I use to value myself that cheaply when I first was with her. But I have grown stronger and value myself so much more. She is the one that doesn't value me. 

I just know what will happen to her if I leave. She couldn't handle it. The kids will suffer.


----------



## Sun Catcher (Dec 6, 2013)

Don't Understand said:


> I use to value myself that cheaply when I first was with her. But I have grown stronger and value myself so much more. She is the one that doesn't value me.
> 
> I just know what will happen to her if I leave. She couldn't handle it. The kids will suffer.


Then get custody of your child. Don't use the kids as an excuse to stay in a relationship where your partner is openly cheating on you.


----------



## Peaf (Feb 8, 2016)

She won't stop. Why would she? She's got it made! A built in babysitter, financial stability, someone who is always there for her, gets to have her fun cheating, no expectations of her, and most of all no consequences. 

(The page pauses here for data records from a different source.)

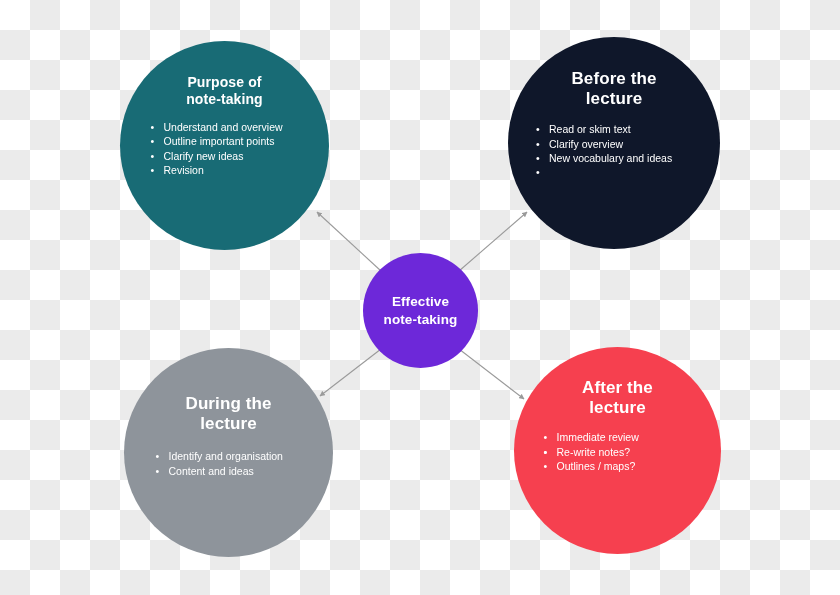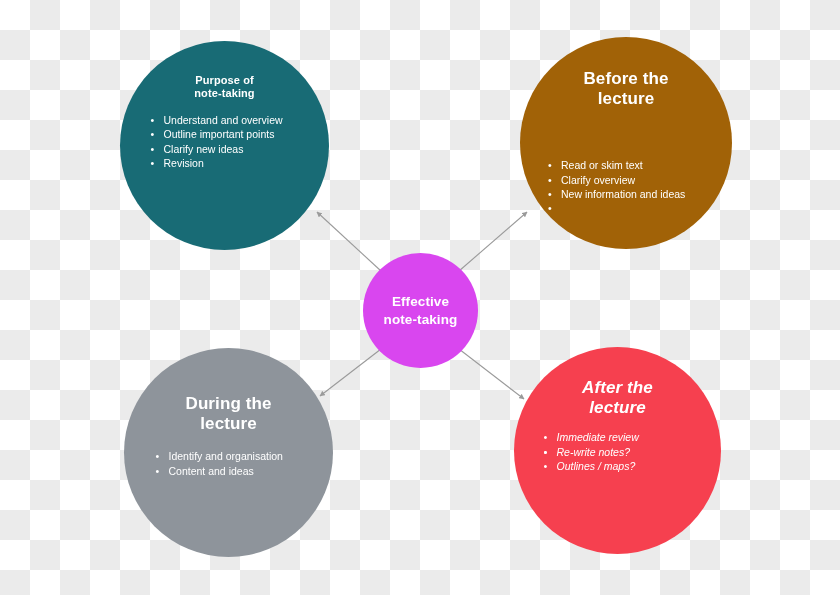--- a/index.html
+++ b/index.html
@@ -30,36 +30,36 @@
     position:relative;padding-left:15px;
     line-height:1.28;margin:0 0 1px 0;
     text-align:left;
   }
   .bullets li .bullet-dot{
     position:absolute;left:2px;top:0;
   }
 
   
   #node-purpose{left:120px;top:41px;width:209px;height:209px;background:#186b75;}
-  #node-purpose .node-title{font-size:11px;margin-top:33px;}
+  #node-purpose .node-title{font-size:14px;margin-top:33px;}
   #node-purpose .bullets{font-size:10.5px;margin-top:14px;width:152px;}
 
-  #node-before{left:520px;top:37px;width:212px;height:212px;background:#a16207;gap:36px;}
+  #node-before{left:508px;top:37px;width:212px;height:212px;background:#0f172a;}
   #node-before .node-title{font-size:17px;margin-top:32px;}
   #node-before .bullets{font-size:10.5px;margin-top:14px;width:160px;}
 
   #node-during{left:124px;top:348px;width:209px;height:209px;background:#8e949b;}
   #node-during .node-title{font-size:17px;margin-top:46px;}
   #node-during .bullets{font-size:10.5px;margin-top:16px;width:150px;}
 
-  #node-after{left:514px;top:347px;width:207px;height:207px;background:#f6404f;font-style:italic;}
+  #node-after{left:514px;top:347px;width:207px;height:207px;background:#f6404f;}
   #node-after .node-title{font-size:17px;margin-top:31px;}
   #node-after .bullets{font-size:10.5px;margin-top:13px;width:152px;}
 
-  #node-center{left:363px;top:253px;width:115px;height:115px;background:#d946ef;
+  #node-center{left:363px;top:253px;width:115px;height:115px;background:#6d28d9;
     justify-content:center;}
   #node-center .node-title{font-size:13.5px;line-height:1.3;}
 </style>
 </head>
 <body>
 
 <div id="canvas">
 
   <svg class="links" viewBox="0 0 840 595">
     <defs>
@@ -83,21 +83,21 @@
       <li><span class="bullet-dot">•</span><span>Revision</span></li>
     </ul>
   </div>
 
   <div class="node" id="node-before">
     <div class="node-title">Before the
 lecture</div>
     <ul class="bullets">
       <li><span class="bullet-dot">•</span><span>Read or skim text</span></li>
       <li><span class="bullet-dot">•</span><span>Clarify overview</span></li>
-      <li><span class="bullet-dot">•</span><span>New information and ideas</span></li>
+      <li><span class="bullet-dot">•</span><span>New vocabulary and ideas</span></li>
       <li><span class="bullet-dot">•</span></li>
     </ul>
   </div>
 
   <div class="node" id="node-during">
     <div class="node-title">During the
 lecture</div>
     <ul class="bullets">
       <li><span class="bullet-dot">•</span><span>Identify and organisation</span></li>
       <li><span class="bullet-dot">•</span><span>Content and ideas</span></li>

I don't believe you value yourself as much as you say, or you would have already left. She's cheating on you RIGHT IN FRONT OF YOU. 

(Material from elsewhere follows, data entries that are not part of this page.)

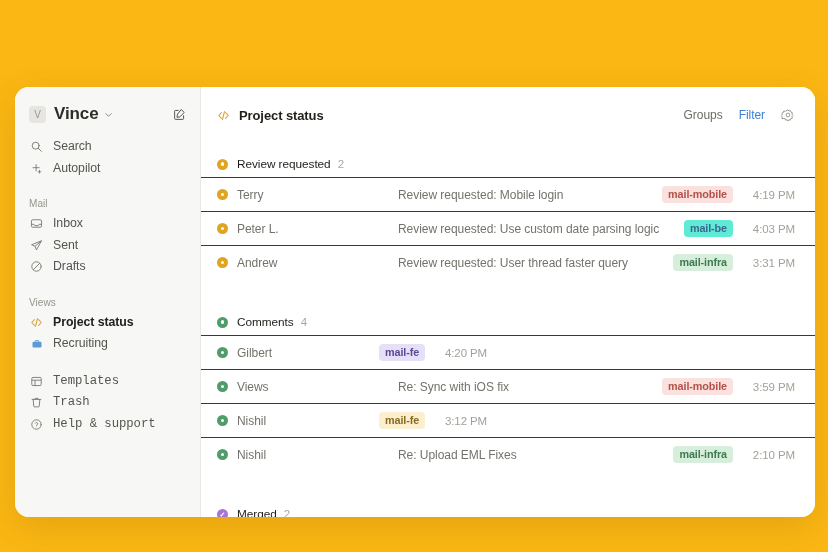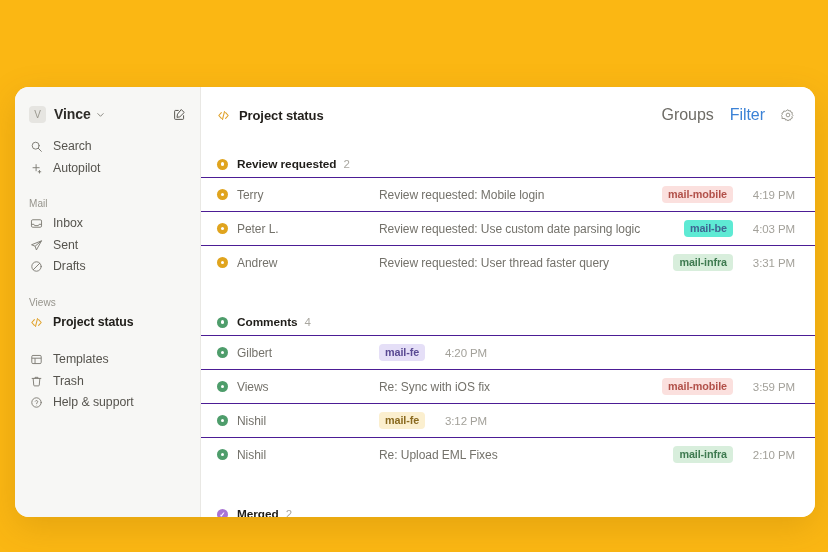--- a/index.html
+++ b/index.html
@@ -51,21 +51,21 @@
     width: 17px; height: 17px;
     border-radius: 4px;
     background: #E6E5E1;
     color: #9A988F;
     font-size: 10px;
     display: flex; align-items: center; justify-content: center;
     margin-right: 8px;
     flex: 0 0 17px;
   }
   .account-name {
-    font-size: 14px;
+    font-size: 17px;
     font-weight: bold;
     color: #2E2C28;
     letter-spacing: -0.1px;
   }
   .chevron-down {
     margin-left: 5px;
     display: inline-block;
     color: #8C8A83;
   }
   .compose-btn {
@@ -95,21 +95,21 @@
     color: #7E7C75;
   }
   .nav-item.active .lbl { color: #22201C; font-weight: bold; }
   .section-title {
     font-size: 10px;
     color: #96948C;
     padding: 0 14px;
     margin: 16px 0 7px 0;
     letter-spacing: 0.05px;
   }
-  .gap-block { margin-top: 16px; }
+  .gap-block { margin-top: 16px; font-family: Liberation Mono, monospace; }
 
   
   .main {
     flex: 1 1 auto;
     background: #ffffff;
     display: flex;
     flex-direction: column;
     min-width: 0;
     position: relative;
   }
@@ -133,37 +133,37 @@
     font-family: "Liberation Mono", monospace;
     font-weight: normal;
     letter-spacing: -1px;
   }
   .header-actions {
     margin-left: auto;
     display: flex;
     align-items: center;
     gap: 16px;
   }
-  .hdr-link { font-size: 16px; color: #6E6C66; letter-spacing: -0.05px; }
+  .hdr-link { font-size: 12px; color: #6E6C66; letter-spacing: -0.05px; }
   .hdr-link.accent { color: #3B82D6; }
   .gear-btn { color: #9A988F; display: flex; align-items: center; }
 
   
   .list { flex: 1 1 auto; overflow: hidden; padding-bottom: 0; }
 
   .group-head {
     display: flex;
     align-items: center;
     padding: 0 20px 0 16px;
     height: 26px;
     margin-top: 8px;
   }
   .group-head .dot { margin-right: 9px; }
   .group-name {
-    font-size: 11.8px; font-weight: bold; color: #1F1D19;
+    font-size: 11.8px; font-weight: normal; color: #1F1D19;
     letter-spacing: -0.05px;
   }
   .group-count { font-size: 11.5px; color: #A9A7A0; margin-left: 7px; }
 
   .row {
     display: flex;
     align-items: center;
     height: 34px;
     padding: 0 20px 0 16px;
     border-top: 1px solid #4c1d95;
@@ -176,20 +176,21 @@
     color: #74726B;
     letter-spacing: -0.05px;
     overflow: hidden; white-space: nowrap; text-overflow: ellipsis;
   }
   .row-subject {
     flex: 1 1 auto;
     color: #74726B;
     letter-spacing: -0.05px;
     overflow: hidden; white-space: nowrap; text-overflow: ellipsis;
     padding-right: 4px;
+    margin-left: 19px;
   }
   .tag {
     font-size: 10.8px;
     font-weight: bold;
     padding: 2px 6px 3px 6px;
     border-radius: 4px;
     letter-spacing: -0.1px;
     flex: 0 0 auto;
     margin-right: 14px;
   }
@@ -309,20 +310,30 @@
       <div class="nav-item active">
         <span class="ic" style="color:#E0A22B">
           <svg width="13" height="13" viewBox="0 0 16 16" fill="none" stroke="currentColor" stroke-width="1.3" stroke-linecap="round" stroke-linejoin="round">
             <path d="M5.4 4.4L2.2 8l3.2 3.6"></path>
               <path d="M10.6 4.4L13.8 8l-3.2 3.6"></path>
               <path d="M9.2 3.1l-2.4 9.8"></path>
           </svg>
         </span>
         <span class="lbl">Project status</span>
       </div>
+      <div class="nav-item">
+        <span class="ic" style="color:#5B9BD5">
+          <svg width="12" height="12" viewBox="0 0 16 16" fill="currentColor">
+            <path d="M6.2 2.6h3.6a1.5 1.5 0 0 1 1.5 1.5v.6H4.7v-.6a1.5 1.5 0 0 1 1.5-1.5zm-.3 1.4h4.2v.7H5.9z" opacity="0"></path>
+            <path d="M6.4 3.1h3.2c.8 0 1.4.6 1.4 1.4v.4h-1.2v-.3c0-.2-.2-.4-.4-.4H6.6c-.2 0-.4.2-.4.4v.3H5v-.4c0-.8.6-1.4 1.4-1.4z"></path>
+            <rect x="2" y="5.1" width="12" height="7.5" rx="1.4"></rect>
+          </svg>
+        </span>
+        <span class="lbl">Recruiting</span>
+      </div>
     </div>
 
     <div class="nav-list gap-block">
       <div class="nav-item">
         <span class="ic">
           <svg width="13" height="13" viewBox="0 0 16 16" fill="none" stroke="currentColor" stroke-width="1.15" stroke-linejoin="round">
             <rect x="2.2" y="3" width="11.6" height="10" rx="1.5"></rect>
               <path d="M2.2 6.4h11.6M6.2 6.4V13"></path>
           </svg>
         </span>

She'll be fine if you leave her. I think I read another of your posts (she's always out with her friends that hate you? ). At least you know you'll always be involved with the kids, she needs someone to watch them so she can go out. 

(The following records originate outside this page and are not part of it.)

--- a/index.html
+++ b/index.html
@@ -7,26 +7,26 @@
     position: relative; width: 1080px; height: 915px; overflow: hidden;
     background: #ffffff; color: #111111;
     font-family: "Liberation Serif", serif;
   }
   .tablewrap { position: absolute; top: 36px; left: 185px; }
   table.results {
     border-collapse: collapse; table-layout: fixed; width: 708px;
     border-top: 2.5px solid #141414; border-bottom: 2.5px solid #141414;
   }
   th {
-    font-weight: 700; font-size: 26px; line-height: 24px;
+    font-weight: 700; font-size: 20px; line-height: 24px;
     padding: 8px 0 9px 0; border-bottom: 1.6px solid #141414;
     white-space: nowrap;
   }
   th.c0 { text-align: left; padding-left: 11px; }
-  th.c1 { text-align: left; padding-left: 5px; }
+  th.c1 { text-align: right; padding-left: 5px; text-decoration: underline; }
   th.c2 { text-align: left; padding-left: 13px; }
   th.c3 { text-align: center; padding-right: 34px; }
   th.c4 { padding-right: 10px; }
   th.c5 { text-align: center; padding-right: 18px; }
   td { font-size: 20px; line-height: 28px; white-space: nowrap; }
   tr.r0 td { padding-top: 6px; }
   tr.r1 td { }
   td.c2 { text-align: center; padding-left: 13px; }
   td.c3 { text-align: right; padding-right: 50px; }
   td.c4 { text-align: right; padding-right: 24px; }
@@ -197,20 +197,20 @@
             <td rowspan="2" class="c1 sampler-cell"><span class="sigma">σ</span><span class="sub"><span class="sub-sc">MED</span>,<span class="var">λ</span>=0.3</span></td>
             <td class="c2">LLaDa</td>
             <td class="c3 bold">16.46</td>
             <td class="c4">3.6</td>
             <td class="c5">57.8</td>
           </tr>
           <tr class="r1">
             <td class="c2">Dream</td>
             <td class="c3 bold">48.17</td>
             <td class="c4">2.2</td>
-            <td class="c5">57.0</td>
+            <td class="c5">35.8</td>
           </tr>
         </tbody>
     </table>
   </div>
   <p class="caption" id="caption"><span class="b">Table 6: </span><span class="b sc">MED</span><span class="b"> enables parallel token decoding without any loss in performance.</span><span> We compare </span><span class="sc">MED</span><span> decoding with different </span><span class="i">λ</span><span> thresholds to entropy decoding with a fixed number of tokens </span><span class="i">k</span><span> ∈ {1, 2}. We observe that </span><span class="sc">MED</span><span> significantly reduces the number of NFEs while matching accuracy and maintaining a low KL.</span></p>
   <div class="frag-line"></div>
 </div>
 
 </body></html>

She sounds wretched. You need to move on and find your worth. You're better than this.


----------



## bfree (Sep 30, 2012)

So, she wants a girlfriend as well as a spouse. Do you get to have a girlfriend as well?


----------



## farsidejunky (Mar 19, 2014)

Don't Understand said:


> Only one kid is actually mine but I love them both more then anything.
> 
> She has already seen how miserable I have been for days and she hates it. But I still think she wants friends with benefits. She says it doesn't mean anything to her.
> 
> ...


Why should she?

You are scared and at this point unwilling to do anything.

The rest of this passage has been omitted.